(Front-end code edit data)
◆ ◆ ◆
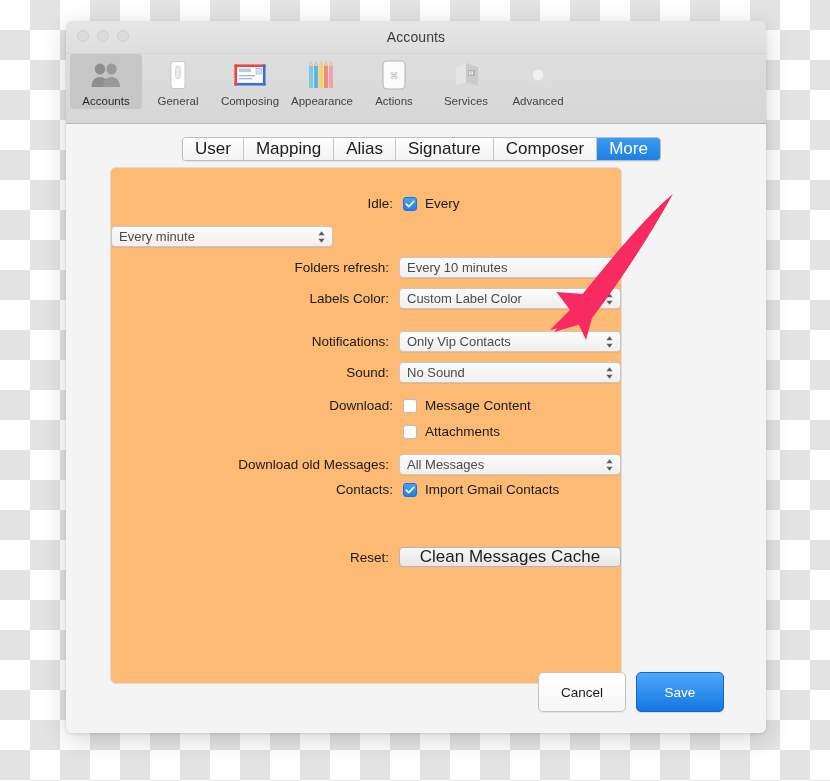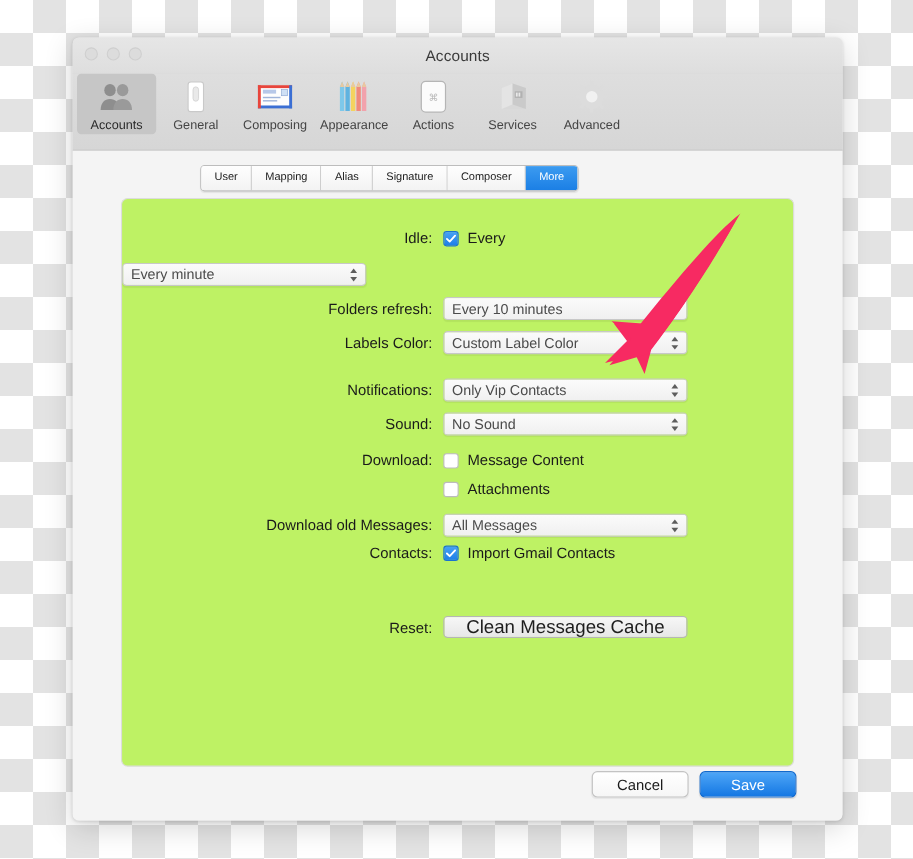--- a/index.html
+++ b/index.html
@@ -29,7 +29,7 @@
   #window {
     position: absolute;
     left: 66px;
-    top: 34px;
+    top: 21px;
     width: 700px;
     height: 712px;
     background: #ececec;

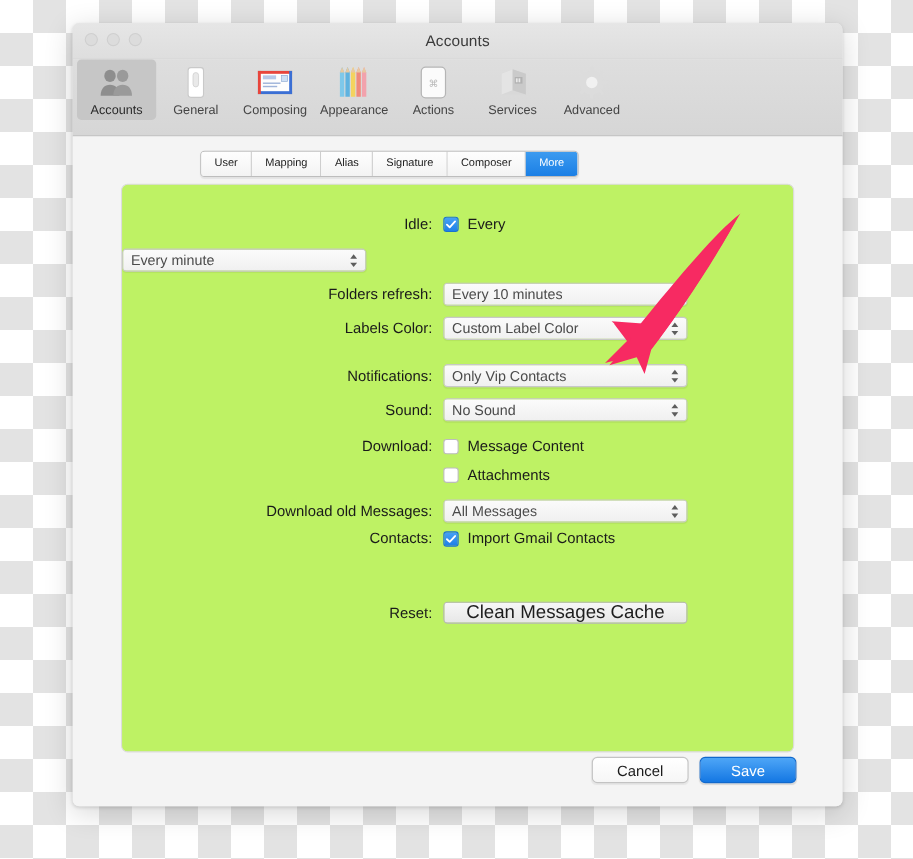--- a/index.html
+++ b/index.html
@@ -122,7 +122,7 @@
     padding: 0 12px;
     height: 22px;
     line-height: 22px;
-    font-size: 10px;
+    font-size: 17px;
     color: #202020;
     background: linear-gradient(to bottom,#fefefe,#f3f3f3);
     border-right: 1px solid #c9c9c9;

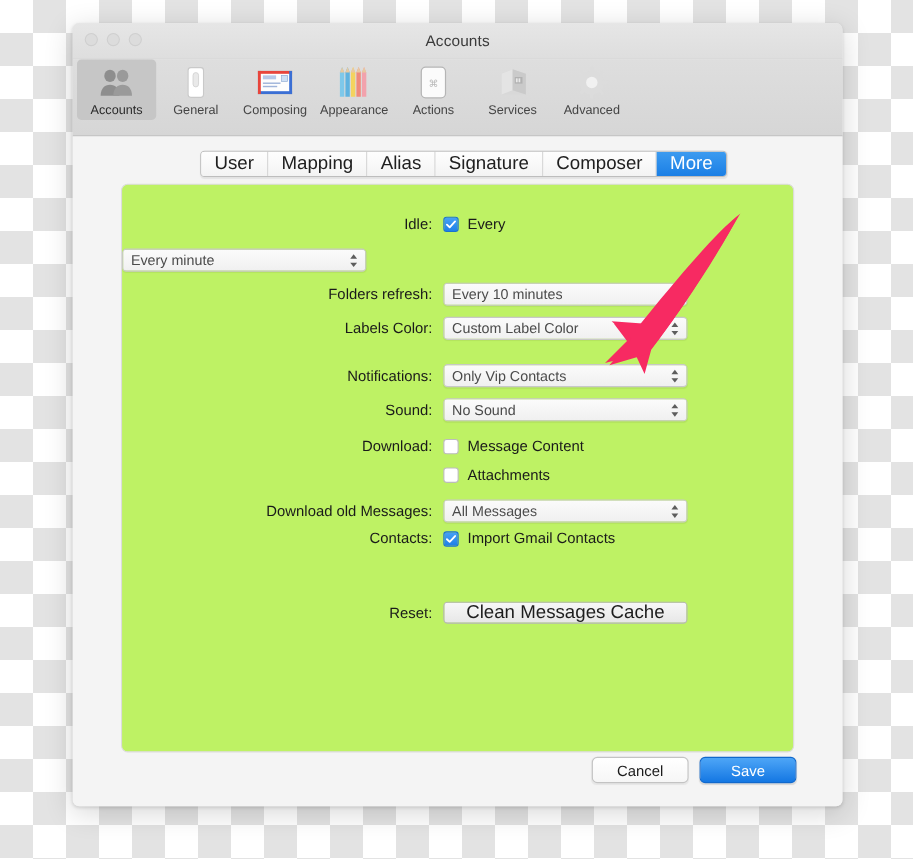--- a/index.html
+++ b/index.html
@@ -140,9 +140,9 @@
     position: absolute;
     left: 44px;
     top: 43px;
-    width: 612px;
+    width: 512px;
     height: 517px;
-    background: #bef264;
+    background: #fdba74;
     border: 1px solid #dcdcdc;
     border-radius: 6px;
     box-sizing: border-box;

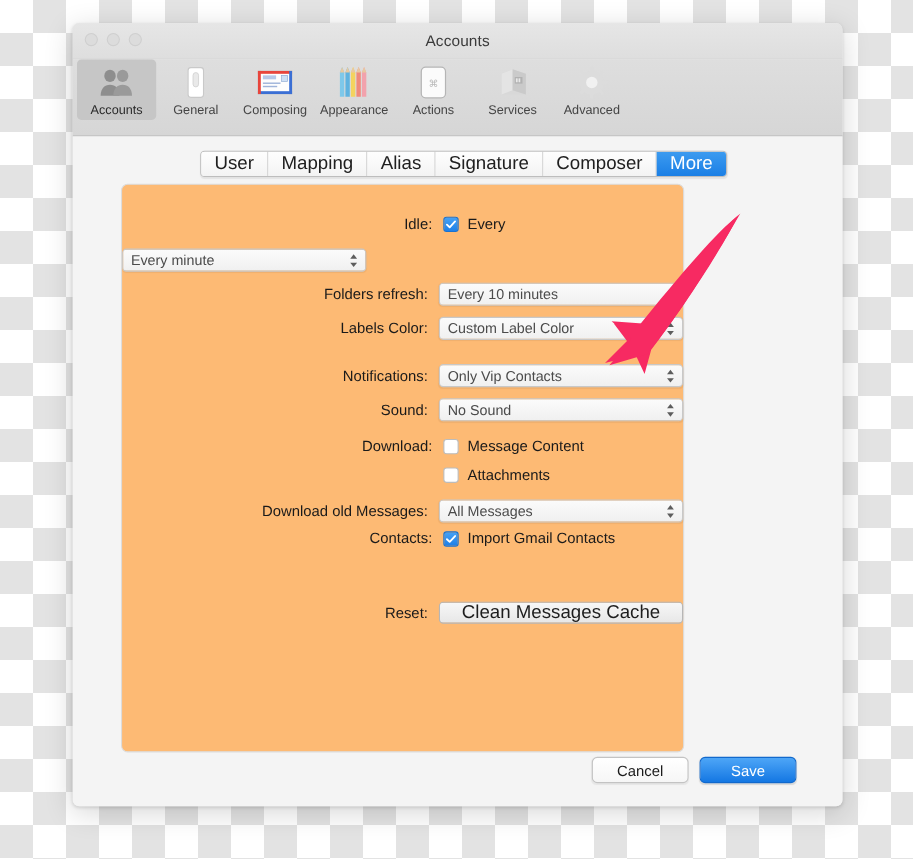--- a/index.html
+++ b/index.html
@@ -246,7 +246,7 @@
     gap: 10px;
   }
   .btn {
-    height: 24px;
+    height: 40px;
     min-width: 88px;
     padding: 0 14px;
     border-radius: 5px;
◆ ◆ ◆
● Exercise objective
Each record above goes into the copy word for word; the pictures do not.

● Answer space
--- a/index.html
+++ b/index.html
@@ -29,7 +29,7 @@
   #window {
     position: absolute;
     left: 66px;
-    top: 34px;
+    top: 21px;
     width: 700px;
     height: 712px;
     background: #ececec;

--- a/index.html
+++ b/index.html
@@ -122,7 +122,7 @@
     padding: 0 12px;
     height: 22px;
     line-height: 22px;
-    font-size: 10px;
+    font-size: 17px;
     color: #202020;
     background: linear-gradient(to bottom,#fefefe,#f3f3f3);
     border-right: 1px solid #c9c9c9;

--- a/index.html
+++ b/index.html
@@ -140,9 +140,9 @@
     position: absolute;
     left: 44px;
     top: 43px;
-    width: 612px;
+    width: 512px;
     height: 517px;
-    background: #bef264;
+    background: #fdba74;
     border: 1px solid #dcdcdc;
     border-radius: 6px;
     box-sizing: border-box;

--- a/index.html
+++ b/index.html
@@ -246,7 +246,7 @@
     gap: 10px;
   }
   .btn {
-    height: 24px;
+    height: 40px;
     min-width: 88px;
     padding: 0 14px;
     border-radius: 5px;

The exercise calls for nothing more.